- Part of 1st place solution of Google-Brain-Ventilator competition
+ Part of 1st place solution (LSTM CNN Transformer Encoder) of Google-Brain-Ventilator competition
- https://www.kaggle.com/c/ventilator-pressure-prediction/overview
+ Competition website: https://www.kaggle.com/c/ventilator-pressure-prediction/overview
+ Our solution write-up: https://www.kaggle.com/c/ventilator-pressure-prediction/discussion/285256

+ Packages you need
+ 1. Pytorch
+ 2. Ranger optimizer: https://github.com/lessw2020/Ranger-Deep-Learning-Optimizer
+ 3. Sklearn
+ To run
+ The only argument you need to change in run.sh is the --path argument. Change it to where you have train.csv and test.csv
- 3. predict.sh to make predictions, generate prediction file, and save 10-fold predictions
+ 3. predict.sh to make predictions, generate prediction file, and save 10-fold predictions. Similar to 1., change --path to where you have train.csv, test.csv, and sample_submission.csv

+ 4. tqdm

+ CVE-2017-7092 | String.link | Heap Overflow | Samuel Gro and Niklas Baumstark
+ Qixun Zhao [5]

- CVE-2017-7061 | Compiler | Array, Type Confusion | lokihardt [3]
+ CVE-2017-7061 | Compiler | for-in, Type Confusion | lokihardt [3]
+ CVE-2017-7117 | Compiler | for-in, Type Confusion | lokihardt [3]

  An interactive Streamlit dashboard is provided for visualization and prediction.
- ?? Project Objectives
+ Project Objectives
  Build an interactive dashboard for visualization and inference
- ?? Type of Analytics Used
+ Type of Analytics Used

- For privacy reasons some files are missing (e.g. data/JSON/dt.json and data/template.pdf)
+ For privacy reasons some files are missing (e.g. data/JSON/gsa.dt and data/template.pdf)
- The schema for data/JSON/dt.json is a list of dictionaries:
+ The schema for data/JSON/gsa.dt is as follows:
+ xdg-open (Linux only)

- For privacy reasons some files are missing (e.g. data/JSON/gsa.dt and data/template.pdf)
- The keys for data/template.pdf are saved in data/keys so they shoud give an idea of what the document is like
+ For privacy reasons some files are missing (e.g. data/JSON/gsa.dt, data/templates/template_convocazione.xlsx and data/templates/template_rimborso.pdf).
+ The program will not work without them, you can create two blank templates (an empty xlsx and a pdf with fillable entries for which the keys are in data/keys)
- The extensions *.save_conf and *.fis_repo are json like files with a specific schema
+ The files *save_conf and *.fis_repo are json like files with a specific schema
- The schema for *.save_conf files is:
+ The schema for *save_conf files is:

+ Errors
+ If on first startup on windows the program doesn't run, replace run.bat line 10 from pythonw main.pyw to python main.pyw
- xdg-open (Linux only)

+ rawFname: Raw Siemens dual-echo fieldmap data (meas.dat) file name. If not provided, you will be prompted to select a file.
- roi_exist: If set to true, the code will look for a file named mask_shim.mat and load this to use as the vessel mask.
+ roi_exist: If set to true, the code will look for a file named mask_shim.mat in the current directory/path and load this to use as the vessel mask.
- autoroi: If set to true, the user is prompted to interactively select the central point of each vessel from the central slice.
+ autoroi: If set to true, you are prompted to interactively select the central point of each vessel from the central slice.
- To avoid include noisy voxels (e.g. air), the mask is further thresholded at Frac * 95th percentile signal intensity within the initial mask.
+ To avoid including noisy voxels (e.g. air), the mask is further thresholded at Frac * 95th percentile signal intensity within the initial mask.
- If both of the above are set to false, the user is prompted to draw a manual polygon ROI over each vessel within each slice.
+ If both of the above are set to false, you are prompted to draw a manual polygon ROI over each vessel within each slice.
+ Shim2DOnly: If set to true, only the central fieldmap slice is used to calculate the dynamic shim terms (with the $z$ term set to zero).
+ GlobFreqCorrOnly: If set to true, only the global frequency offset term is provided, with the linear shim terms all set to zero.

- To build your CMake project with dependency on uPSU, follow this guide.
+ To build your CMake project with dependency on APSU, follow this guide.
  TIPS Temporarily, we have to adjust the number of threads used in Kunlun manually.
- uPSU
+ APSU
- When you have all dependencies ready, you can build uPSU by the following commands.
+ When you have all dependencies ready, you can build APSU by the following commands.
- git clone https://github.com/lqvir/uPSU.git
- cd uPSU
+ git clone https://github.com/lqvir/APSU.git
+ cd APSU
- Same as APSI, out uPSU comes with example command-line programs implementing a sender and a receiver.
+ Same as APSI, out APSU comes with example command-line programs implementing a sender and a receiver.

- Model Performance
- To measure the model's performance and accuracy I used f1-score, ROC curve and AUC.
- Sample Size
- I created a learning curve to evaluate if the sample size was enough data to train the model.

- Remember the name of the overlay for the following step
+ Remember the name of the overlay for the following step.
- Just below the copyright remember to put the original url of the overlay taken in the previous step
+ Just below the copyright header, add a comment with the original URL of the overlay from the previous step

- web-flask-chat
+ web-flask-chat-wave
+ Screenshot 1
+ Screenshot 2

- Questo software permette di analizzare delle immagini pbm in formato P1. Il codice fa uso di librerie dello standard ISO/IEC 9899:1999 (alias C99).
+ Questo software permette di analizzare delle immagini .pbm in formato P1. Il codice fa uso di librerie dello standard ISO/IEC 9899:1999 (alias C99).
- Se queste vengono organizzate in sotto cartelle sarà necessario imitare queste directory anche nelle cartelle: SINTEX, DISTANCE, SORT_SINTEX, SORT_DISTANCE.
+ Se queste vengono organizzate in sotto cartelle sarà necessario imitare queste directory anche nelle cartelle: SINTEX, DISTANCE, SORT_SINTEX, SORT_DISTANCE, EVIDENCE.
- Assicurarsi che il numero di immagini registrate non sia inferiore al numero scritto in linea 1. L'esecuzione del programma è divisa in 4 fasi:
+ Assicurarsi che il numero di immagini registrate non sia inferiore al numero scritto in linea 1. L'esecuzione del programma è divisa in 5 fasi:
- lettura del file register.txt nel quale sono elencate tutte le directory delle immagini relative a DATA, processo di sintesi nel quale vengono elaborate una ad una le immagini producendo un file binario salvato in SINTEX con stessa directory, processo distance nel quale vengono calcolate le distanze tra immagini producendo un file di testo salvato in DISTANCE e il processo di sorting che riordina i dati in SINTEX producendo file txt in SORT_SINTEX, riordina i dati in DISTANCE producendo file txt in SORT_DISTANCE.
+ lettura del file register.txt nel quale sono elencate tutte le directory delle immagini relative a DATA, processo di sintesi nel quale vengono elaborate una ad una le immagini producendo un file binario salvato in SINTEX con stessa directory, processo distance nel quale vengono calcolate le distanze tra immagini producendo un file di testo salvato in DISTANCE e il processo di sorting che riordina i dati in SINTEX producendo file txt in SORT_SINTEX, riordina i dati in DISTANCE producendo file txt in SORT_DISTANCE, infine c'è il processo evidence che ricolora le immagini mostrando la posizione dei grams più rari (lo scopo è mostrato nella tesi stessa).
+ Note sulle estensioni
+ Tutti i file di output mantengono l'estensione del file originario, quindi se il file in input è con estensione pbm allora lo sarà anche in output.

■ ■ ■

* _Exercise brief_
In the data above, start at the line that has "schema for *save_conf", stop after the line that has "- roi_exist: If", and print every line in between exactly as it stands.

* _Exercise solution_
+ The schema for *save_conf files is:

+ Errors
+ If on first startup on windows the program doesn't run, replace run.bat line 10 from pythonw main.pyw to python main.pyw
- xdg-open (Linux only)

+ rawFname: Raw Siemens dual-echo fieldmap data (meas.dat) file name. If not provided, you will be prompted to select a file.
- roi_exist: If set to true, the code will look for a file named mask_shim.mat and load this to use as the vessel mask.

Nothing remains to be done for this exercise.